Позже интерпретаторы романа напишут о нем много эффектных и энергичных фраз: грядущий Антихрист, Князь мира сего, ложь и отец лжи, самозванец, живой мертвец. Но тогда, в апреле 1872 года, добиваясь от редакции положительного цензурного решения, Достоевский был весьма далек от таких формул. У него в главе, еще до чтения «листков», Ставрогин говорил Тихону: «Знаете, я вас очень люблю». «И я вас», — отвечал ему Тихон и шептал, «чуть — чуть до — тронувшись пальцем до его локтя и как бы сам робея: „Не сердись…”». А после «листков» они прощали друг друга «за вольная и невольная» — по монастырской формуле, как не совсем точно выразился Николай Всеволодович.
Горячо убеждая Любимова в своем намерении найти компромисс, Достоевский писал: «Клянусь Вам, я не мог не оставить сущности дела, это целый социальный тип (в моем убеждении),
Рисовалась личность мощная и глубокая, масштабная и максималистски честная, нравственные преступления которой имеют, помимо личных, и серьезные социальные причины. Ханжей и святош из «Русского вестника» Достоевский подводил к мысли: совестливый герой, употребляющий страдальческие, судорожные усилия в поисках веры и обновления, такую исповедь, как в главе, и должен был написать судорожно, ибо все его преступление есть не что иное, как судороги и конвульсии праздного, потерявшегося человека. Достоевский, который уже казнил Ставрогина, сделав его насильником и растлителем малолетней Матреши, теперь выступал как его общественный защитник. Он не оправдывал поступков героя, чья великая праздная сила ушла «нарочито в мерзость», но как бы сопереживал его несчастью и жалел его. Он проводил разницу между брутальными нигилистами и героем «листков» — в пользу героя. Куда-то исчезал обворожительный демон — Мефистофель, исчадие ада, и являлся человек — страдающий и гибнущий. На мгновение мелькнула тень прототипа — другого страдальца, за которым, надо полагать, ставрогинских мерзостей не числилось, хотя он тоже ни во что не верил; и Достоевский клялся, что как явление человек, «требующий веры полной, совершенной, иначе…», существует в действительности.
Злоключения с отвергнутой главой дали творческой истории романа неожиданный поворот: если два года назад автор, во имя великой художественной идеи, демонизировал героя, то теперь, ради спасения всей работы, он должен был очеловечить его. Разворачивалась многомесячная драма цензурных смягчений.

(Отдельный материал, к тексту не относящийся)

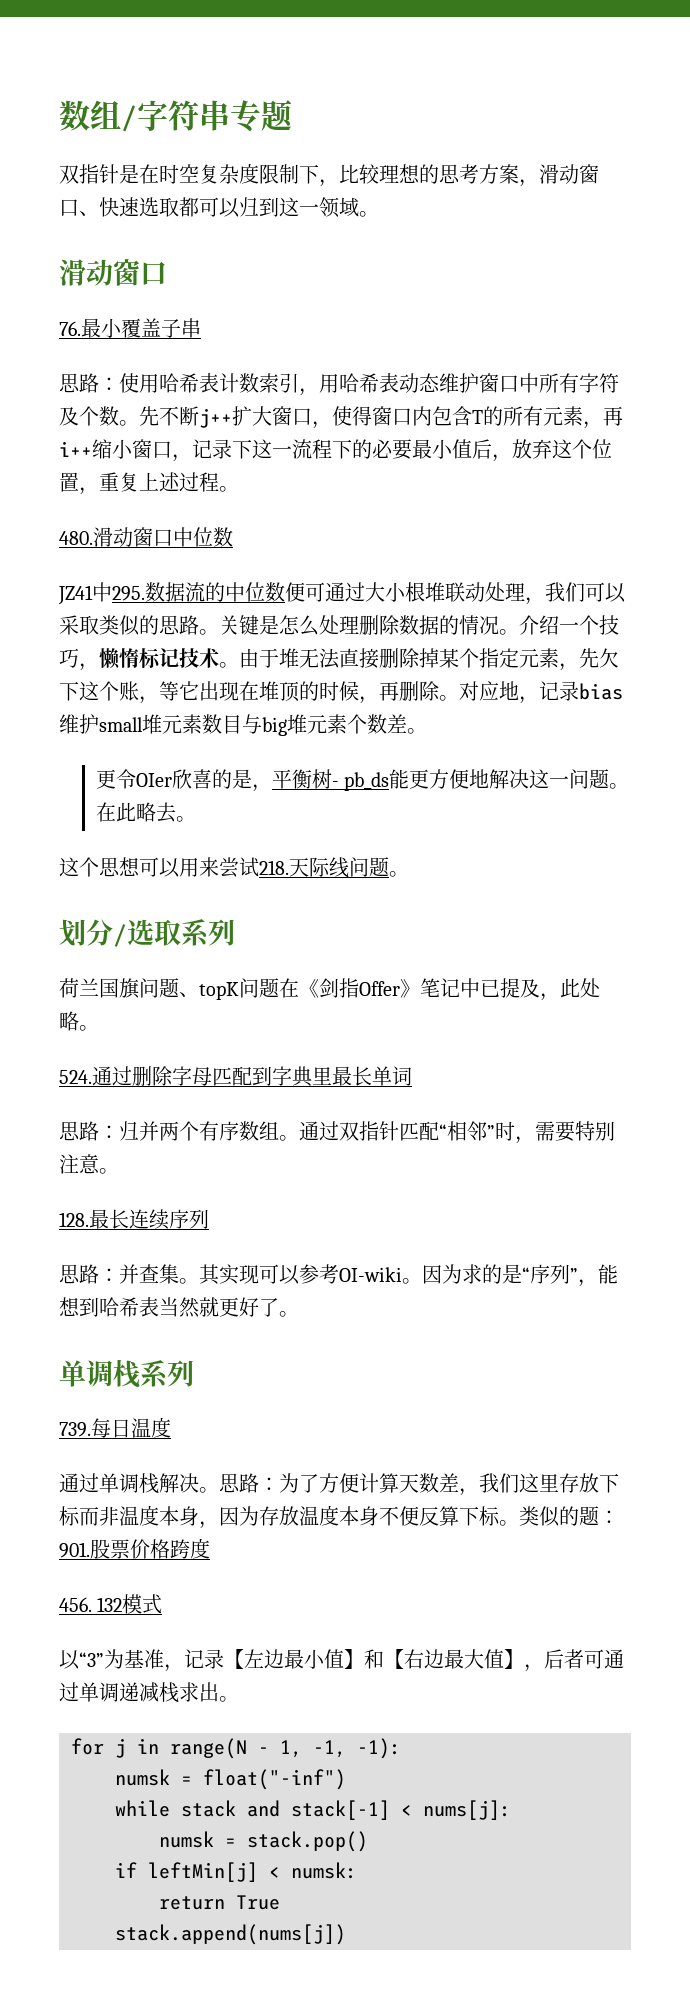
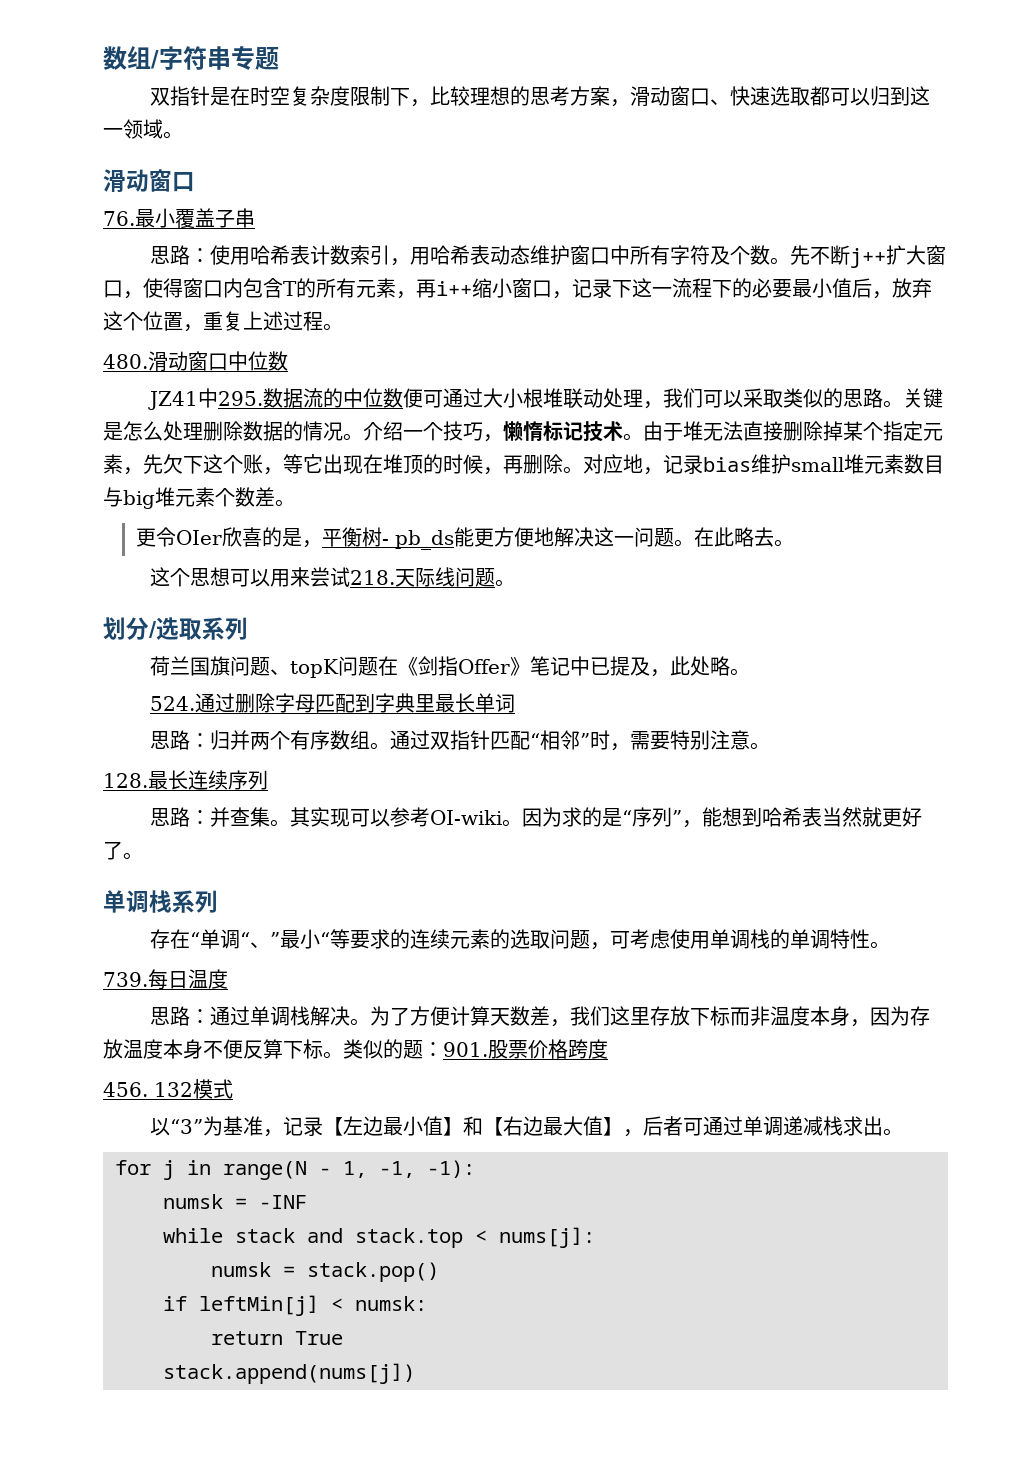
(194, 1373) none -> [149,929,890,950] // 存在“单调“、”最小“等要求的连续元素的选取问题，可考虑使用单调栈的单调特性。
(171, 1427) none -> [149,1006,210,1026] 思路：
[219,1473,279,1493] 思路： -> (370, 1022) none
[203,1769,346,1790] float("-inf") -> [259,1195,307,1209] -INF
[291,1800,390,1820] stack[-1] -> [355,1228,463,1248] stack.top

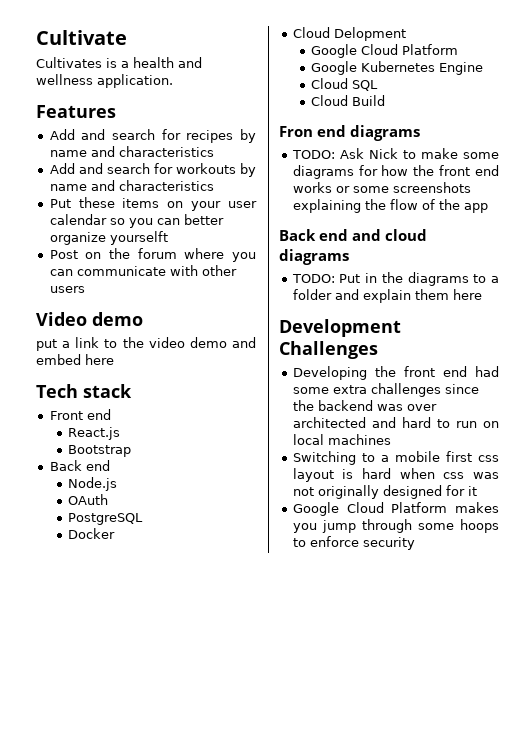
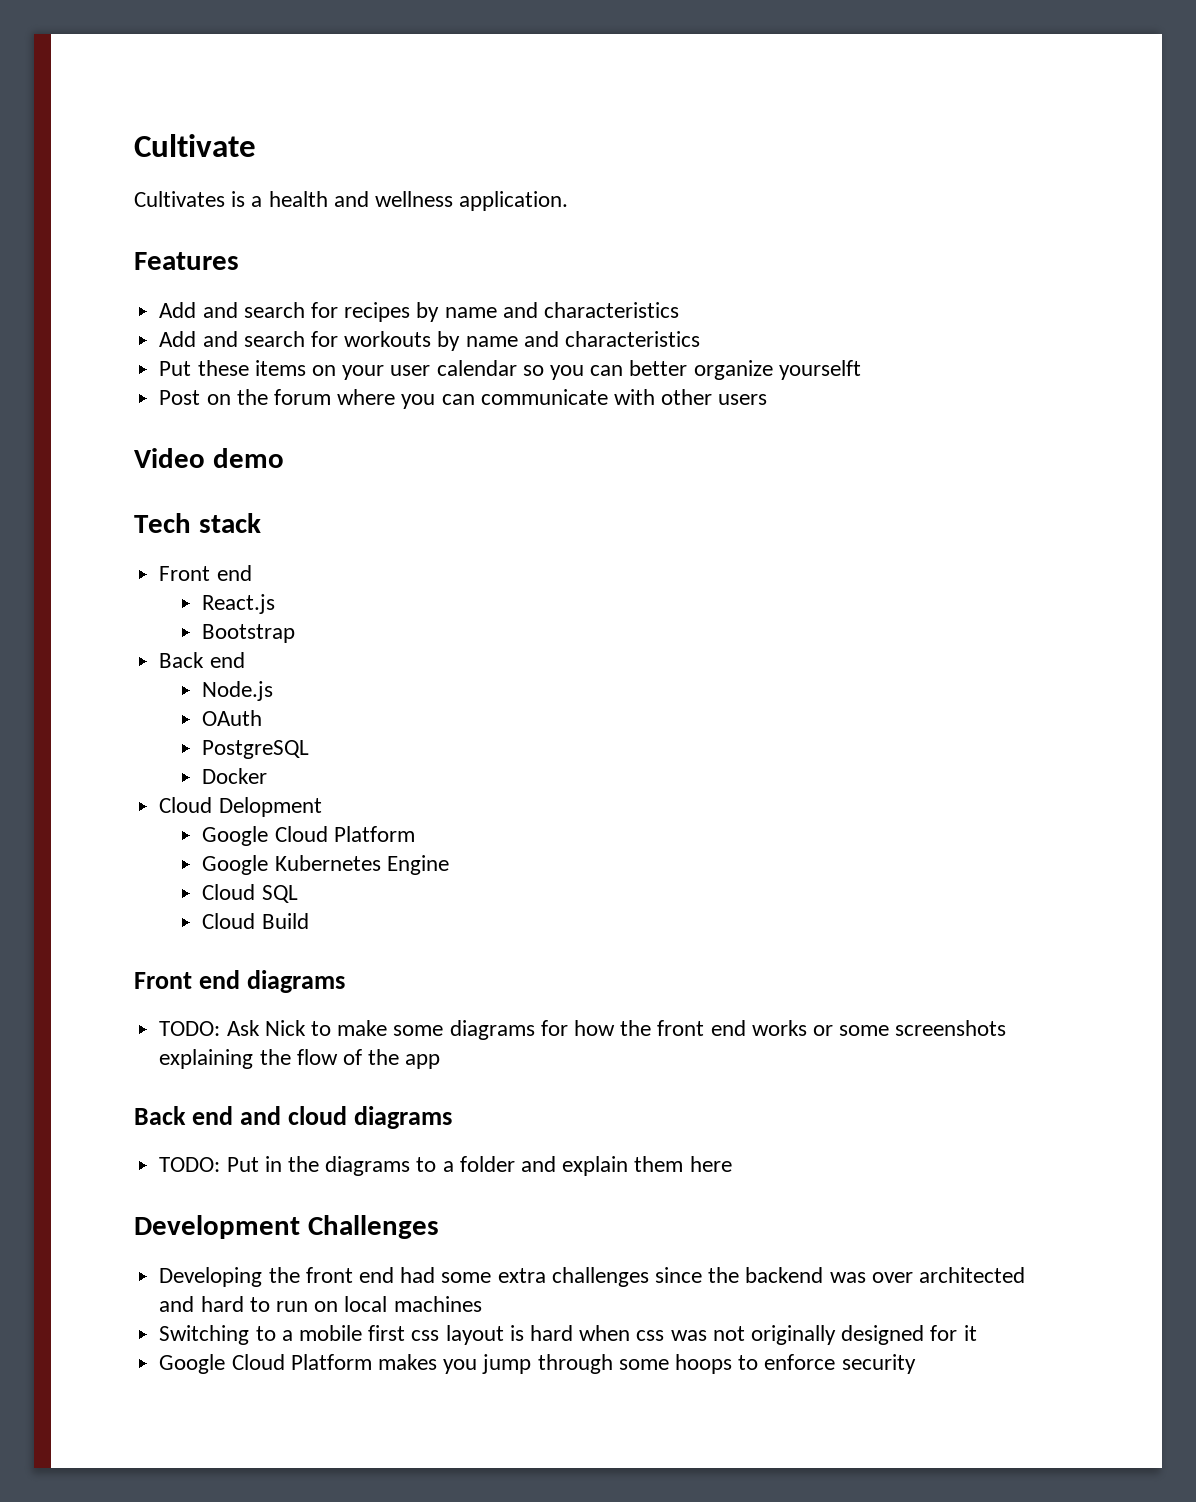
[36,337,256,351] [36,354,114,365] // put a link to the video demo and embed here -> (284, 458) none
[279,126,313,137] Fron -> [134,972,192,989] Front

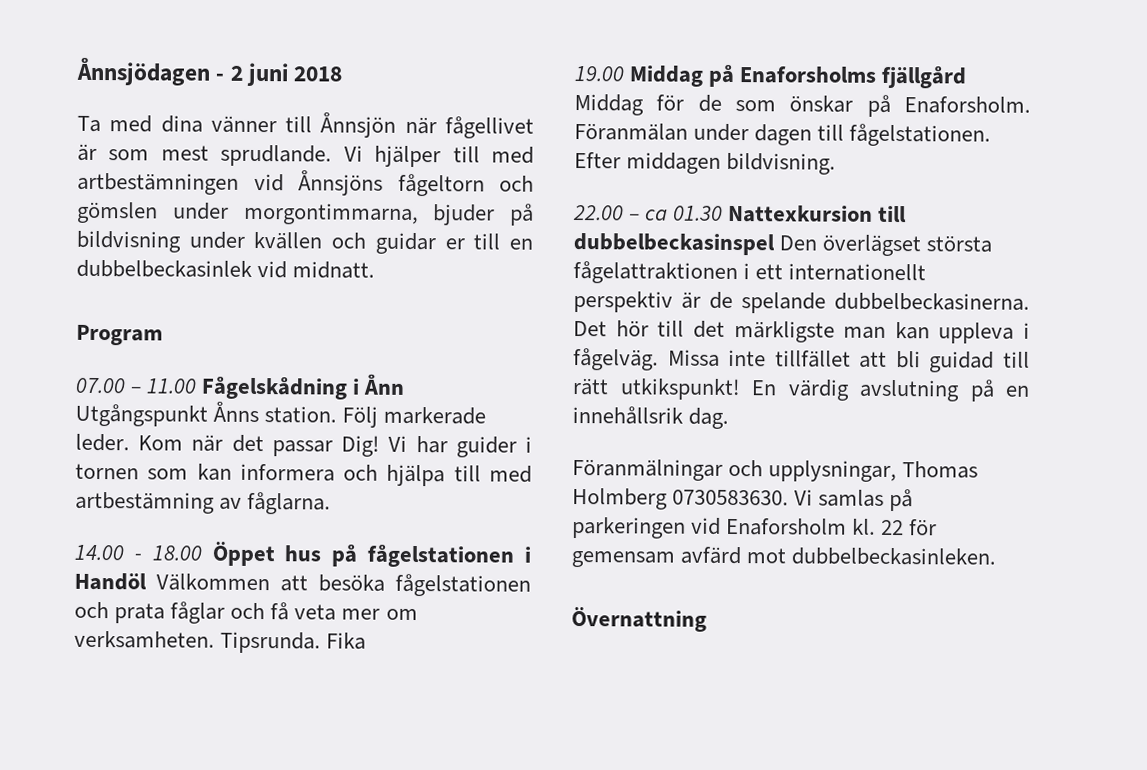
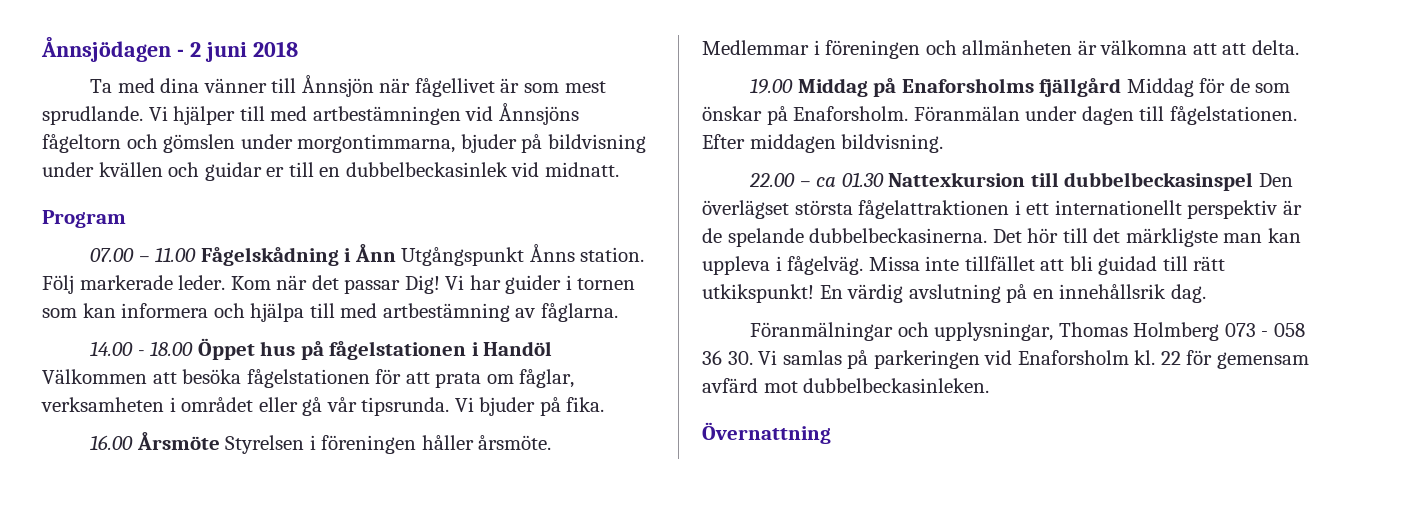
[74,601,418,624] [74,630,367,654] och prata fåglar och få veta mer om verksamheten. Tipsrunda. Fika -> [375,369,575,388] [41,397,605,416] [90,432,552,454] [702,40,1299,59] för att prata om fåglar, verksamheten i området eller gå vår tipsrunda. Vi bjuder på fika. // 16.00 Årsmöte Styrelsen i föreningen håller årsmöte. Medlemmar i föreningen och allmänheten är välkomna att att delta.
[672,489,790,506] 0730583630. -> [1224,323,1305,337] [702,350,753,365] 073 - 058 36 30.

Документ этот, по — моему, — дело болезненное, дело беса, овладевшего этим господином. Похоже на то, когда страдающий острою болью мечется в постели, желая найти положение, чтобы хотя на миг облегчить себя. Даже и не облегчить, а лишь бы только заменить, хотя на минуту, прежнее страдание другим. И тут уже, разумеется, не до красивости или разумности положения» — этой вставкой — объяснением от Хроникера начинался длинный ряд смысловых, стилистических и цензурных поправок. Главным мотивом документа выставлялся факт страдания: корчился от острой боли и метался не «отец лжи», не «живой мертвец», не самозванец, «язвительный, как Мефистофель», а человек, больной и несчастный. Неотразимый аргумент отца Тихона о «некрасивости» исповеди упреждался и даже как бы извинялся: «Тут уже не до красивости…» Редакторы, цензоры, критики и рецензенты — все, кто противодействовал появлению главы в «Русском вестнике», — должны были внять убедительной силе пространного предисловия, поставленного теперь перед документом «От Ставрогина»: «Основная мысль документа — страшная, непритворная потребность кары, потребность креста, всенародной казни». А потребность креста в человеке, не верующем в крест, не может не вызывать уважения, ибо «составляет идею».
Но превратить грешника в великомученика значило не просто уступить цензуре, а изменить существу замысла; видимо, поэтому в предисловии к документу рядом с первым присутствовал и второй мотив: больной мечется и хватается «за удобный случай к новому буйству»; в самом факте подобного документа, «буйного и азартного», «предчувствуется новый, неожиданный и непочтительный вызов обществу».